Assessing the Probability of Malignancy

Because a malignancy may be curable when present as a solitary pulmonary nodule, great care should be taken in evaluating such lesions. A comprehensive assessment generally includes history, physical examination, evaluation of previous chest radiographs, incorporation of other imaging studies (eg, CT scanning, positron-emission tomography [PET] scanning), and invasive diagnostic procedures.

Determining the pretest probability of malignancy is essential in guiding the management of solitary pulmonary nodules, and, thus, estimating the probability of benignity using a validated quantitative model might be an effective strategy. A number of quantitative risk models have been developed, but three commonly used models are the Mayo Clinic Model, [8] the Veterans Administration (VA) Cooperative Model, [9] and the Brock University Risk Model. [10] Apart from the Brock Model in the British Thoracic Society (BTS) guidelines, [11] no one risk model has been specifically ratified by any societies or guidelines. Each has their own nuances, which should be taken into account when deciding on one's preferred risk model.
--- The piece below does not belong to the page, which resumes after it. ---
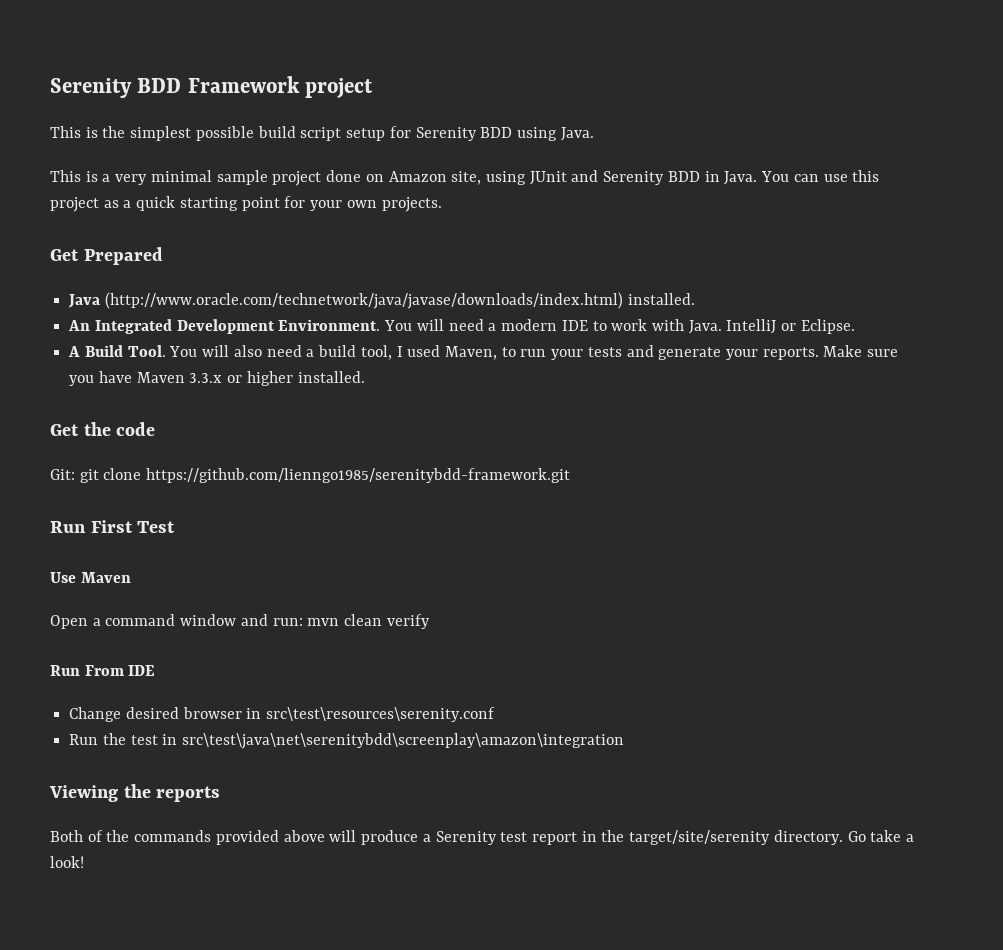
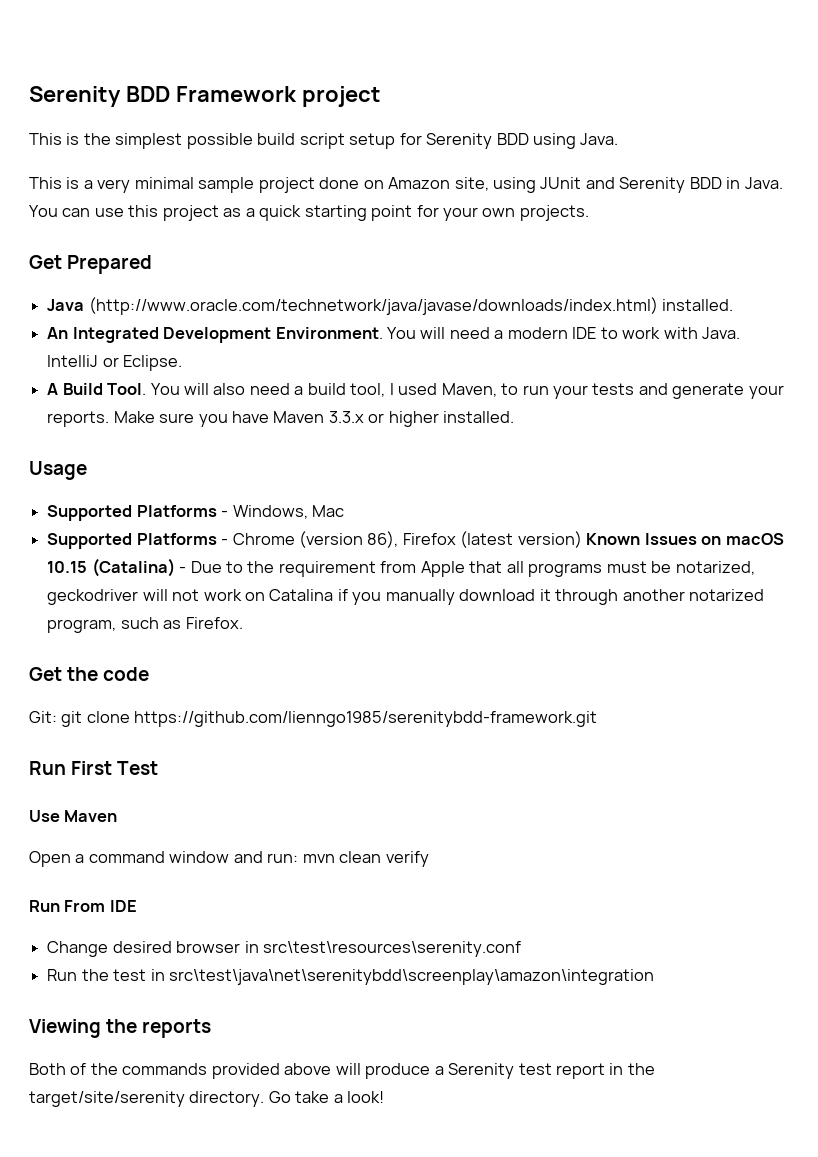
(365, 377) none -> [29,461,87,480] [47,505,344,521] [47,531,784,549] [47,558,755,577] [47,589,765,605] [47,617,243,633] // Usage // Supported Platforms - Windows, Mac // Supported Platforms - Chrome (version 86), Firefox (latest version) Known Issues on macOS 10.15 (Catalina) - Due to the requirement from Apple that all programs must be notarized, geckodriver will not work on Catalina if you manually download it through another notarized program, such as Firefox.

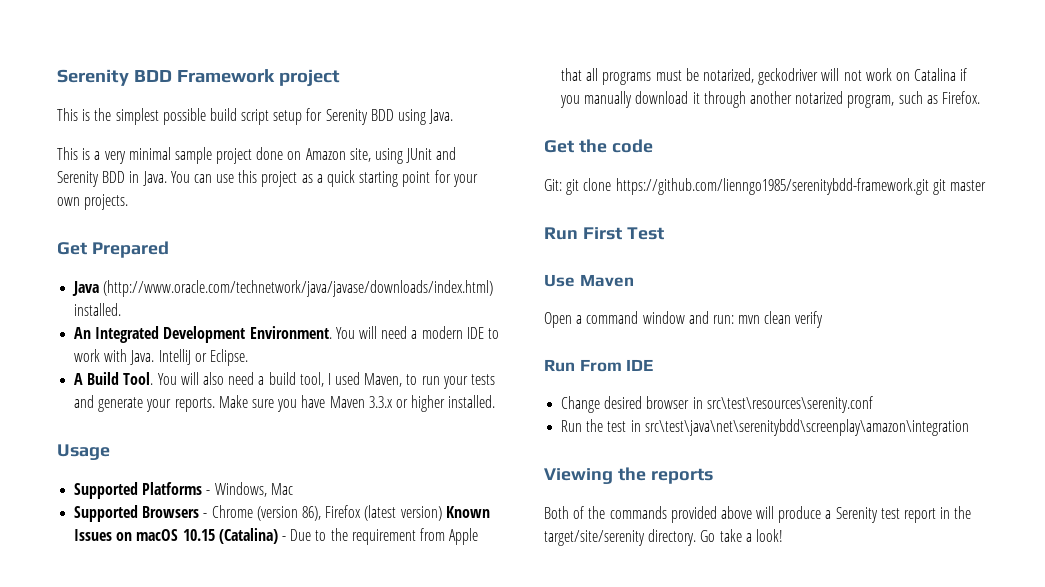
[136,533,217,545] Platforms -> [142,506,200,518] Browsers
(598, 719) none -> [932,179,986,195] git master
The Mayo risk model, although well validated, was developed from chest radiography data of incidentally found lung nodules sized 4-30 mm. It performed well in both the derivation and validation cohorts, with the area under the curve (AUC) of the receiver operator curve (ROC) being 0.83 and 0.8, respectively. Comparison with a group of experienced physicians' estimates of malignancy showed that it predicted malignancy no better than physician's predictions. [12] The VA model was derived from a predominantly male population with a significant smoking history. Incidentally found nodules measuring 7-30 mm were included. The overall accuracy was also good, with an area under the ROC of 0.79 in the derivation cohort and 0.73 in the validation cohort. [13] The Brock University risk model was derived from analysis of the Pan-Canadian Early Detection of Lung Cancer Study (PanCan) cohort, which encompassed those who qualified for low-dose lung cancer screening CT (ie, aged 50-75 years with a current or former history of smoking). It was then validated in an independent cohort from the British Columbia Cancer Agency study (BCCA), which included current or prior smokers aged 50-74 years with a 30 pack-year smoking history. It performed very well, with an area under the ROC greater than 0.9 in both the complete risk model and the parsimonious model. Online access to this risk calculator can be found at https://brocku.ca/lung-cancer-risk-calculator.

Because the evidence is not definitive for many of the management guidelines, clinicians should discuss with patients the risks and benefits of alternative management options and should elicit patient preferences. The probability of malignancy only provides an estimate based on previously published studies and may not be generalized to an individual patient. Therefore, patient preferences and clinician experience are important in planning further management strategies.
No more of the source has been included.